As Rob Johnson of The Roosevelt Institute said in a recent interview, "The politics of the United States in this crisis period does not represent the people; it represents a very narrow segment of the population who does the fund-raising."
The Ripples Beyond America
In his book Phillips likened US corporations to "latter-day English-speaking conquistadors." And it is true; American economic growth was greatly facilitated by the intimate linkages between the business class and foreign policy; global economic domination by America is based on these conquistadors (and the war machine to back them up; see Randolph Bourne's War is the Health of the State, and Smedley Butler's War is a Racket for some historical flavor). This highly successful partnership traces an arc from the days of the United Fruit Company to the oil and mining concessions in Iraq and Afghanistan today. Indeed, almost every US foreign policy initiative can now be understood in terms of the benefits it delivers to American multi-national corporations. This lesson is not lost on others.
Political aspiration is cut from the same human cloth the world over. While perhaps not the smartest bunch, politicians are generally attuned to what works, and they will emulate the most proven path to acquiring and maintaining power. Conservative Prime Minister Stephen Harper, for example, wants Canada to play a greater role in the world; he has a vision. Accordingly, he has sought to portray a more muscular foreign policy even as he goes about the business of "selling" Canada. He has linked foreign policy and business as part of a broader and harmonized international economic strategy, as was demonstrated by the G-20 Toronto Summit Declaration of last year. At that meeting, the participating heads of state (led by the US and Canada) committed as a unified group to reduce their deficits in half by 2013 and to stabilize government debt-to-GDP by 2016. The austerity measures needed to meet these targets are playing out this very day in the US Congress in the debt ceiling/budget reduction trade-offs that Obama is trying to orchestrate; such austerity programs are clearly linked to a broader palate of corporatist policies that already favor the wealthy at the expense of the poor.

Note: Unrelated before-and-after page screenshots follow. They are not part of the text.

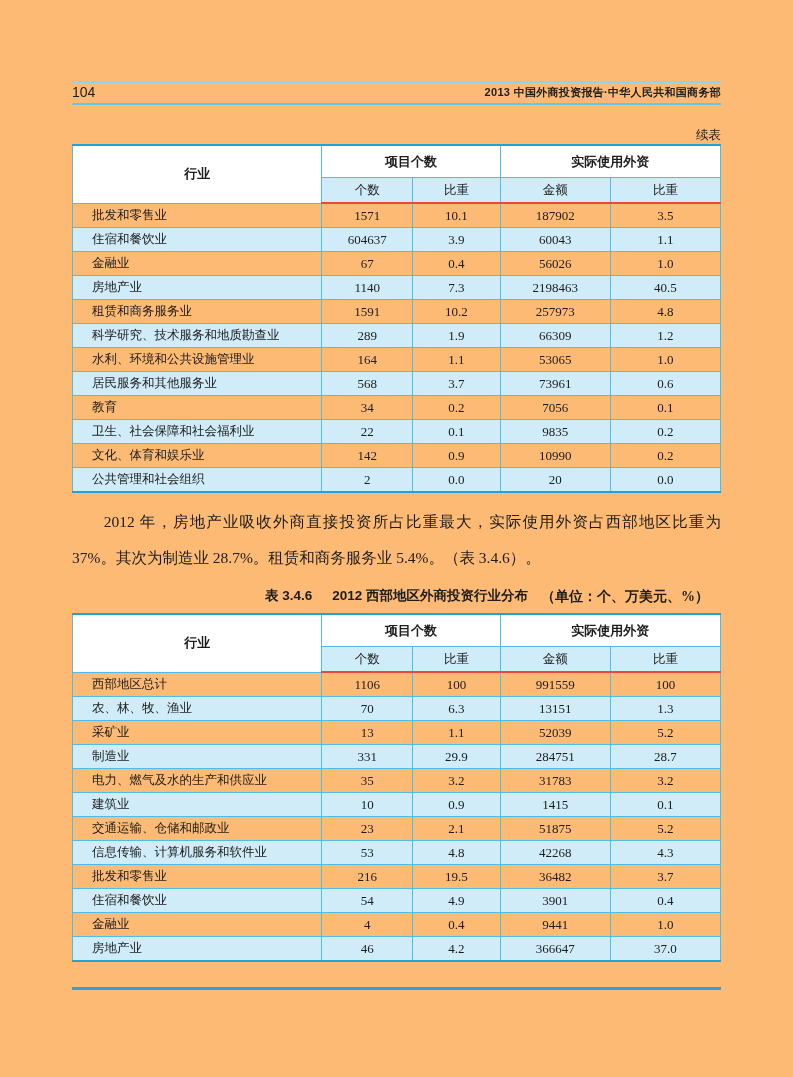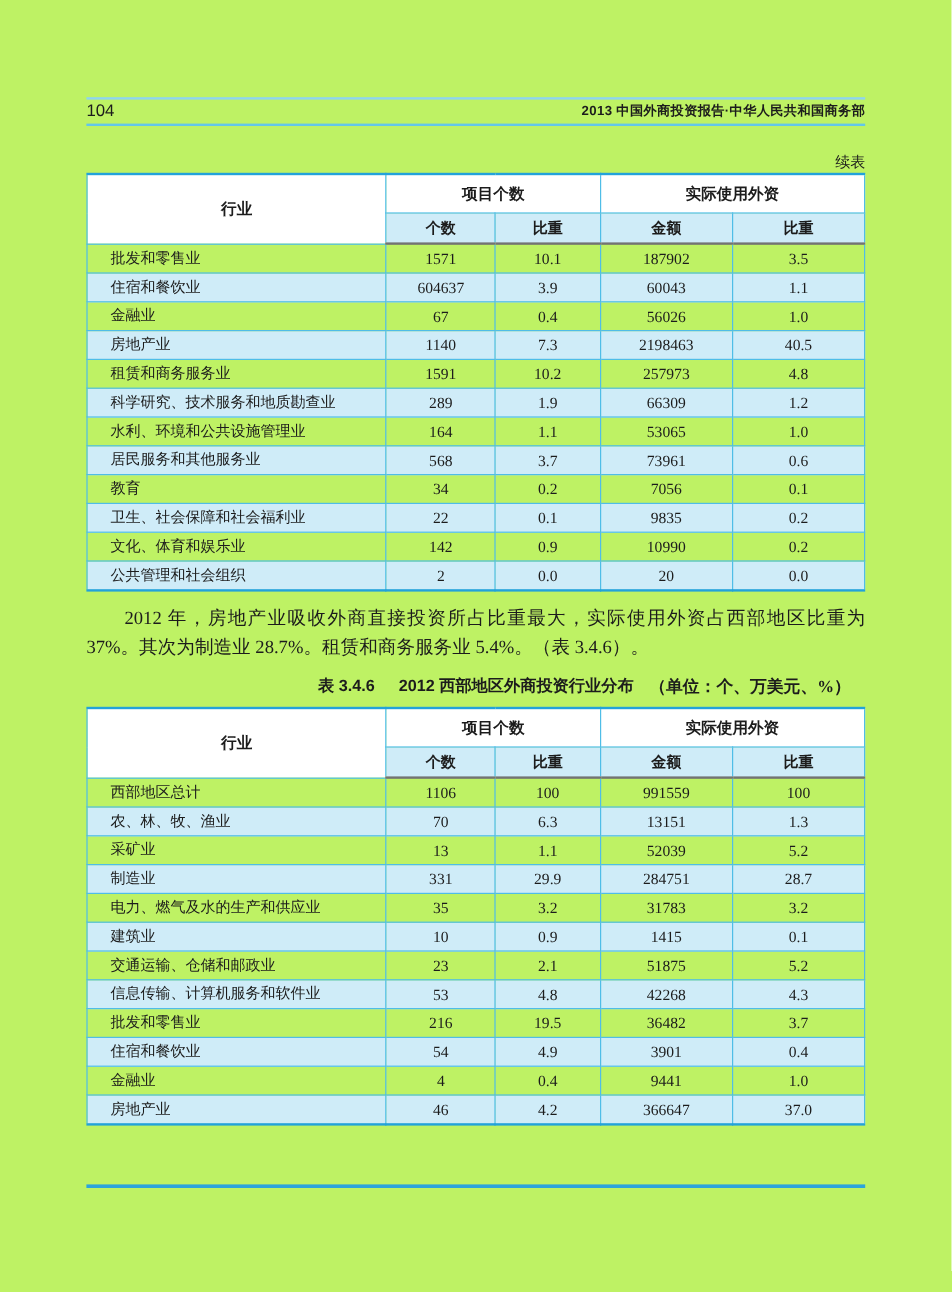"104" .page { background: #bef264 -> #fdba74 }
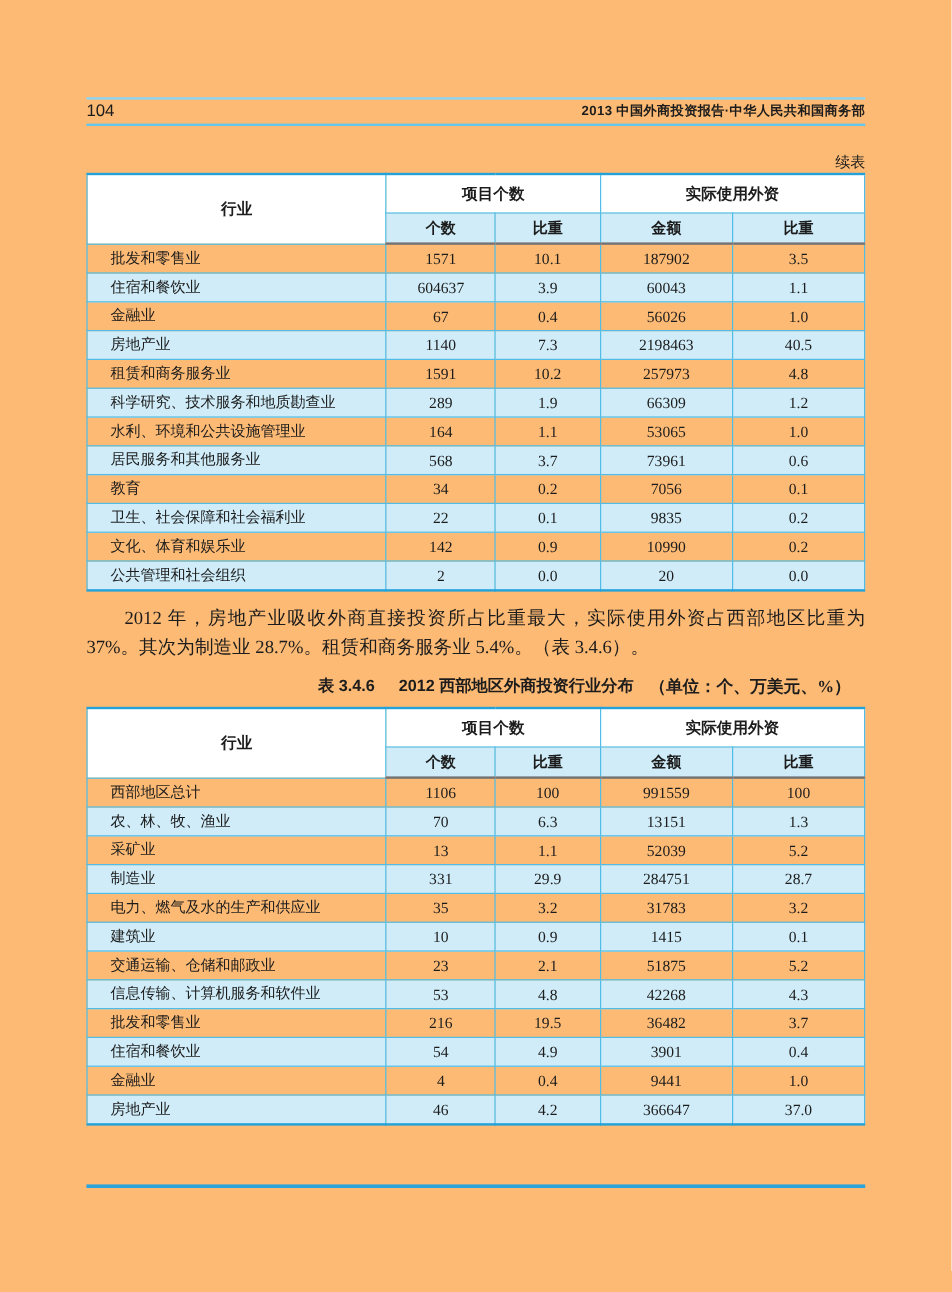"个数" table.data thead tr.sub th { border-bottom: 2px solid #737373 -> 2px solid #ef4444; font-weight: bold -> normal }
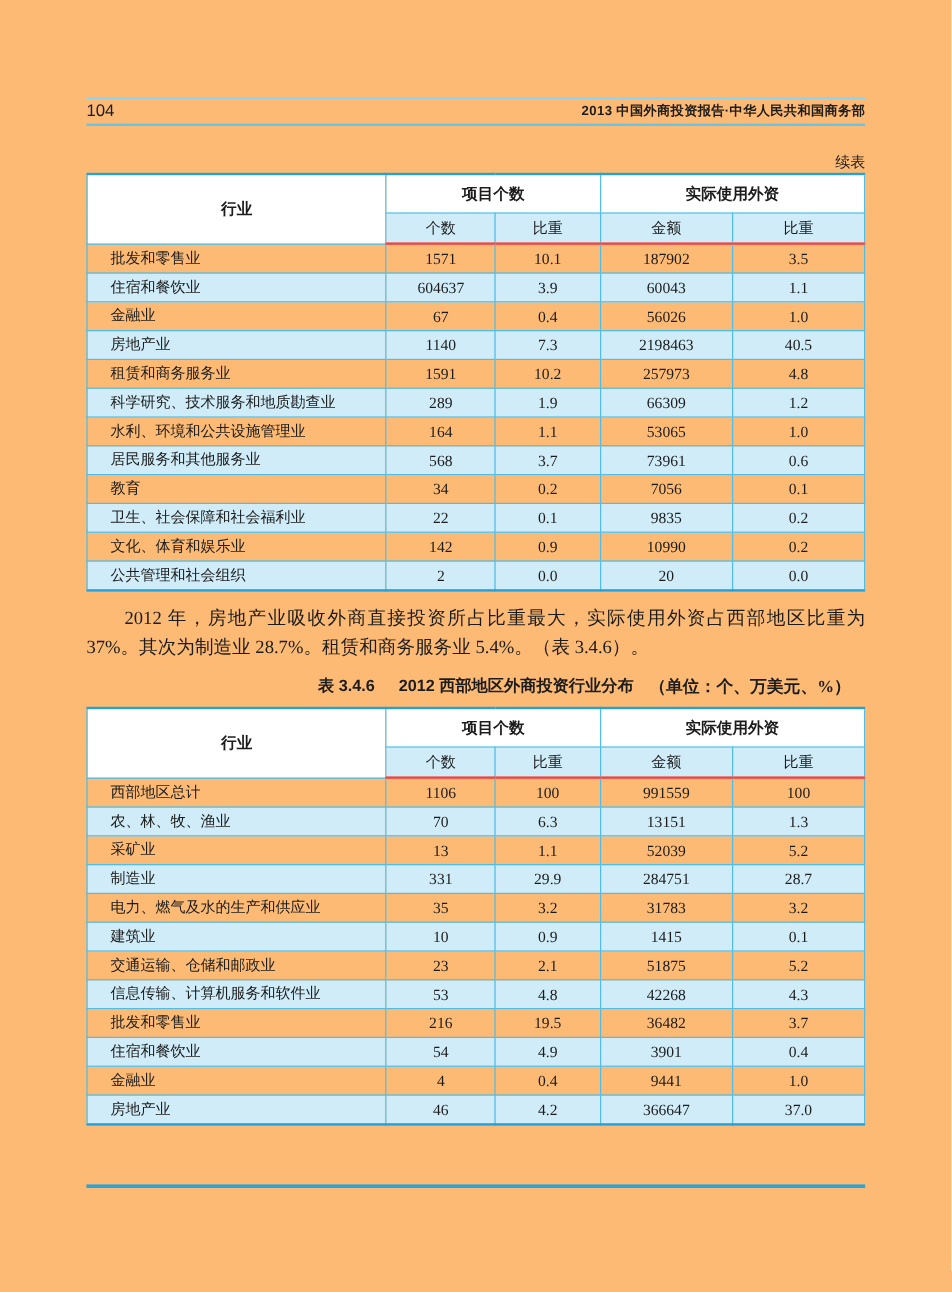"2012 年，房地产业吸收外商直接投资所占比重最大，实际使用外资占西部地区比重为" .para { line-height: 24px -> 36px }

So here's the real worry about where corporatist democracies are headed: as inequality mounts; as the wealthy solidify their control over government; and as an unelected elite inflicts more and more pain on the unrepresented majority; a last remaining avenue for real reform is all but lost. It seems the state has developed a concerted strategy to eliminate public protest and dissent.
Public protest, as an important catalyst for social change, is fast disappearing. Since 9/11, governments around the world (at the insistence of America) have committed enormous resources to their internal security services. No country can hope to duplicate the massive US security infrastructure, but most emulate it as best they can. We are soothed and assured that these are investments needed to counter the jihadists (!) in our midst. But they also serve (by happy coincidence) as very useful platforms for coordinated response to domestic demonstration (showing the wisdom of Rahm Emanuel's dictum "you never want a serious crisis to go to waste" and the prescience of Naomi Klein's thesis in The Shock Doctrine). In fact, this harmonized and highly integrated approach to quelling public protest is now regularly applied.
Let us turn to one recent example. At the G20 conference in Toronto last year more than 1000 people were arrested outside while the attendees inside institutionalized the "urgent" need for austerity. Many of the protesters were held without charge, only to be released after several days, with no recourse for the violation of their rights. The government of Canada invoked "unlawful assembly" as justification for its actions. It was clear that police and military planning had begun months in advance of the protests; the enforcement activities were coordinated across jurisdictions, agencies, and geographic boundaries. The police action had a chilling affect on those who participated; it was intended to do so; it was intended to undercut mass protest. The Ontario Ombudsman called this sordid affair "the most massive compromise of human rights in the history of Canada."
Ralph Nader recently asked, "What could start a popular resurgence in this country against the abuses of concentrated, avaricious corporatism?" It seems government understands that austerity and economic hardship presents the most likely spark to protest, and it has prepared accordingly.
If it can happen in Canada, in this modest and generally amiable place, it can happen anywhere.
In concluding Wealth and Democracy, Kevin Phillips warned that market theology and unelected leadership have led to an imbalance in politics and elections in America. It is an imbalance that,if not corrected, will shatter the last illusion of democracy. And an America that openly frees itself from even this modest constraint validates the model that endangers us all.